*What you will do*
Report all lines of the records that contain "constraints".

### Record excerpts

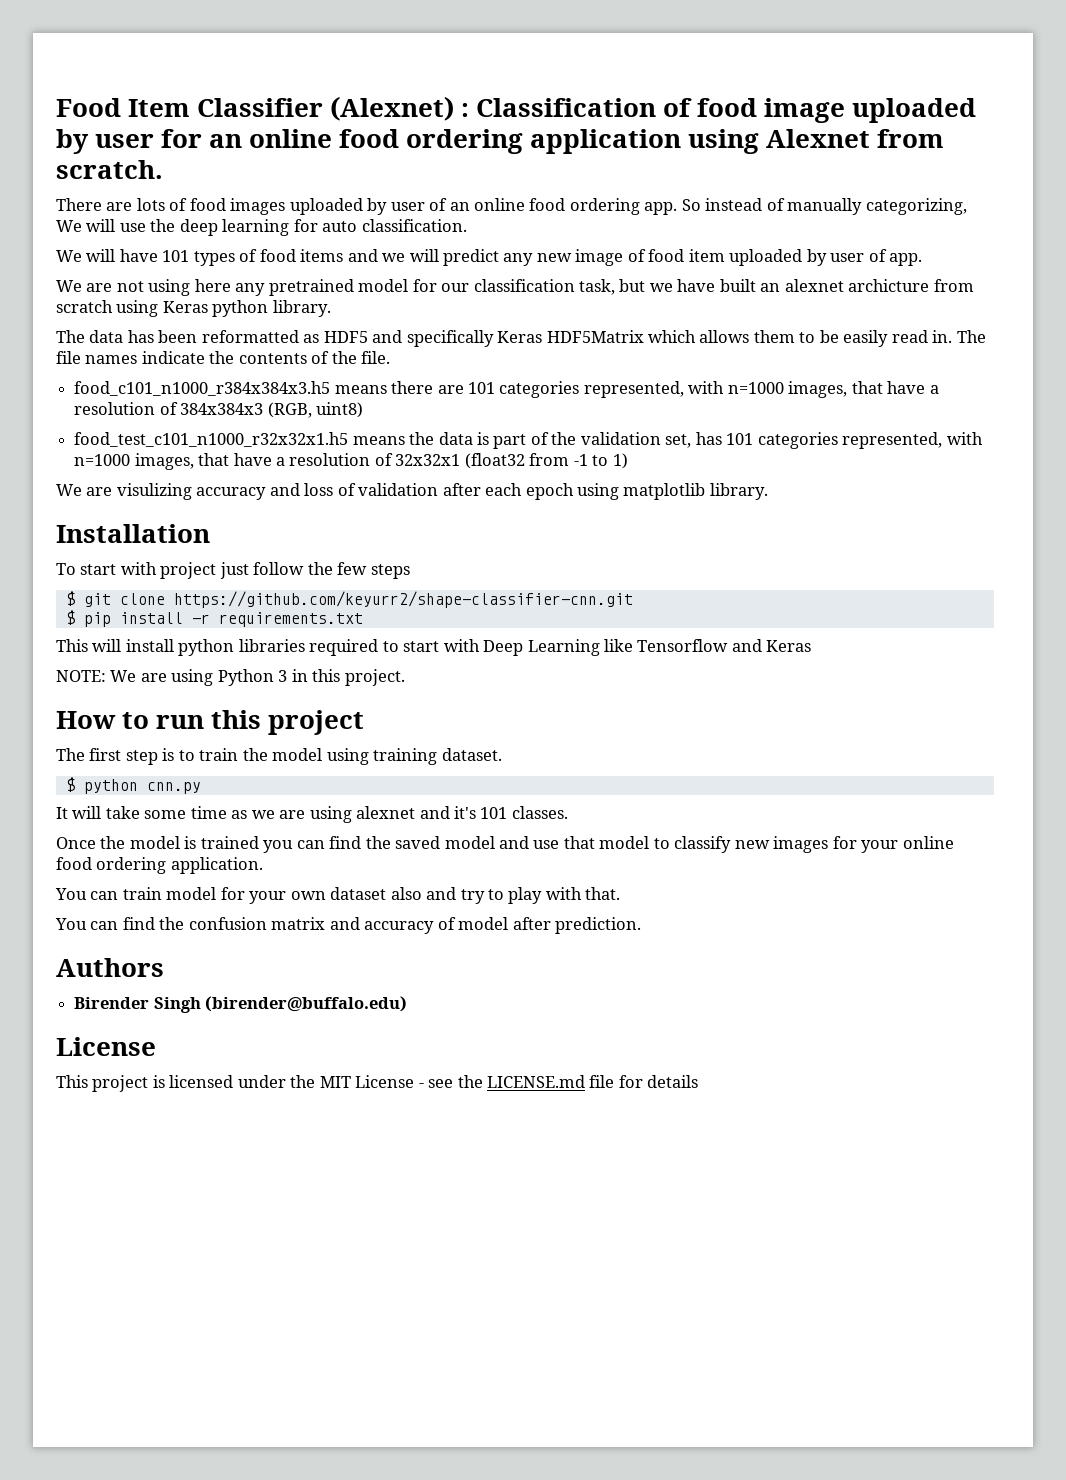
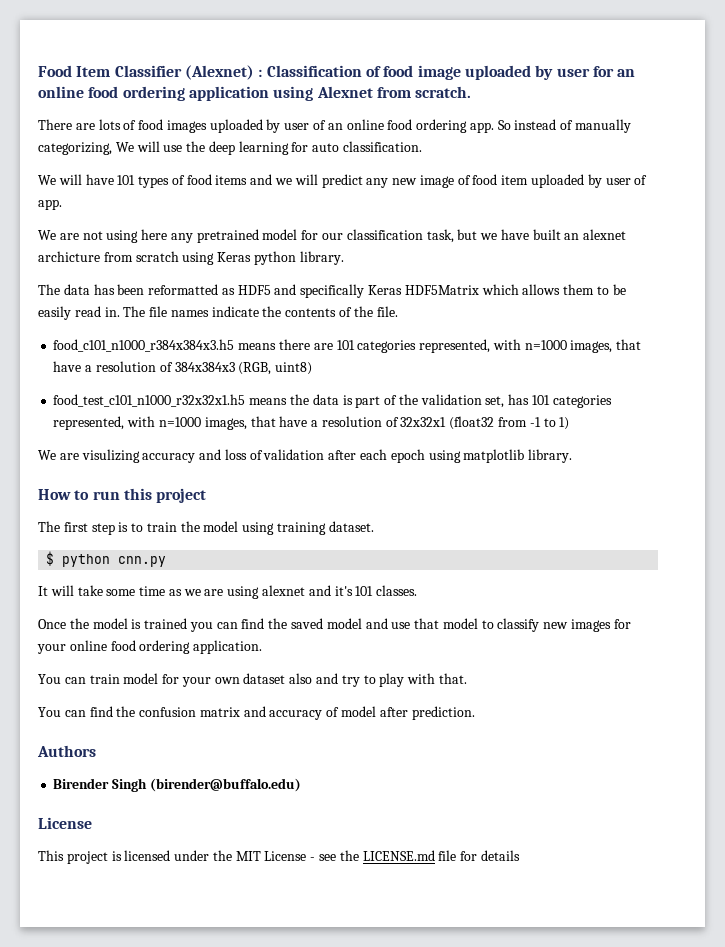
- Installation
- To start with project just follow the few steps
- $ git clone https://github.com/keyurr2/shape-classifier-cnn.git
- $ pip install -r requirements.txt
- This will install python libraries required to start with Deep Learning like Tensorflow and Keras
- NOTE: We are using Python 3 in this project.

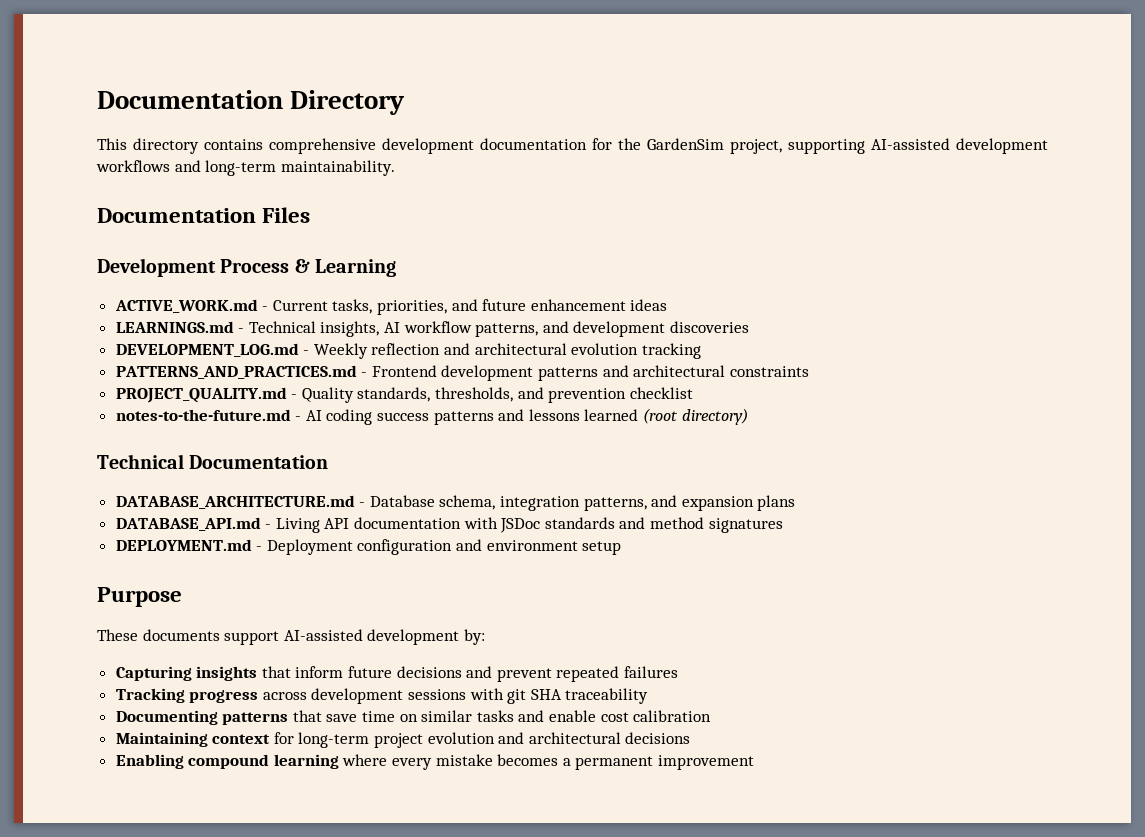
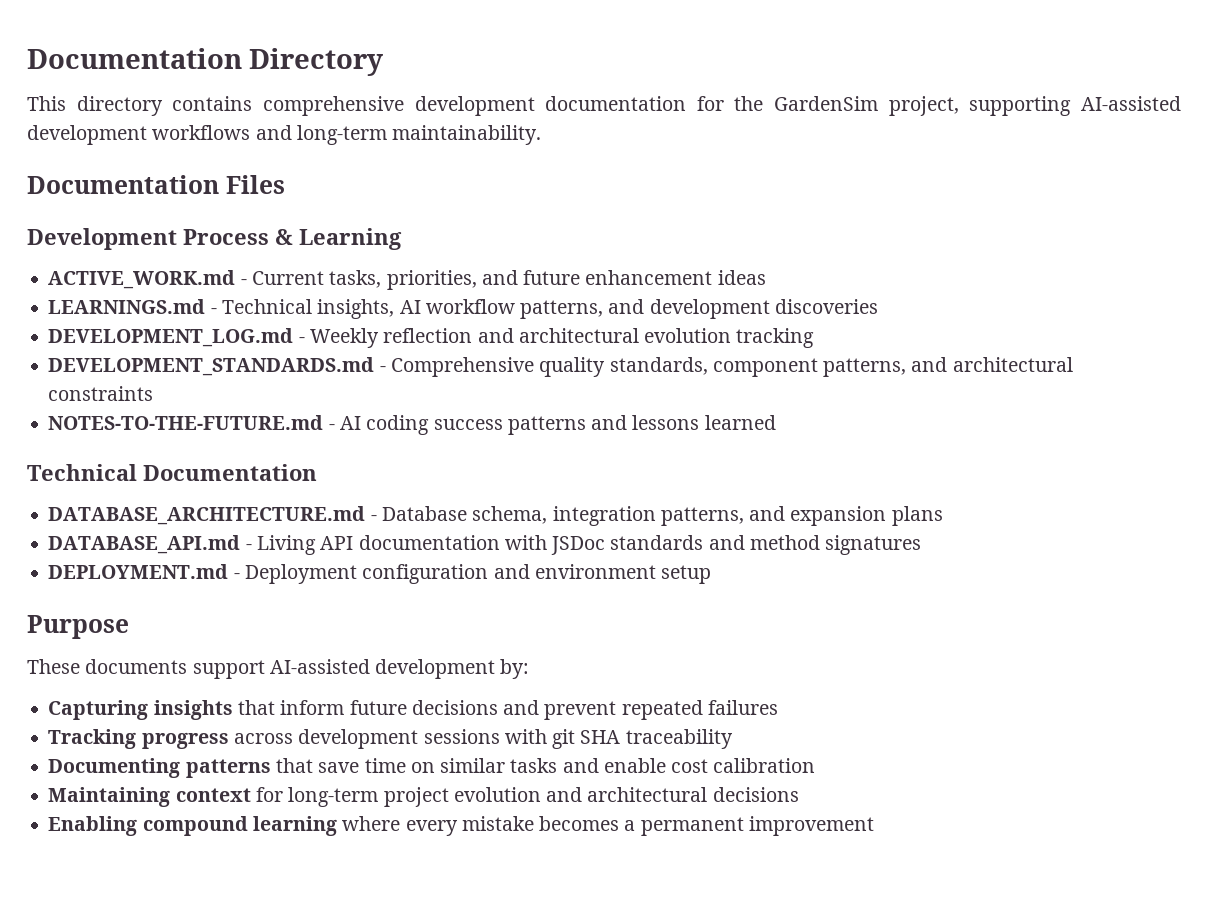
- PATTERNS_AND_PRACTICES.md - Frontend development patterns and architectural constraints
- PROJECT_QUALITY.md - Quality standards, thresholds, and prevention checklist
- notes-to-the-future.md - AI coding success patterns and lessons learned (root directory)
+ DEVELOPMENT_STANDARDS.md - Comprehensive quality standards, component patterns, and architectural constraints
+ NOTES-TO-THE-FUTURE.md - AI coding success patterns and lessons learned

######

*Your solution*
- PATTERNS_AND_PRACTICES.md - Frontend development patterns and architectural constraints
+ DEVELOPMENT_STANDARDS.md - Comprehensive quality standards, component patterns, and architectural constraints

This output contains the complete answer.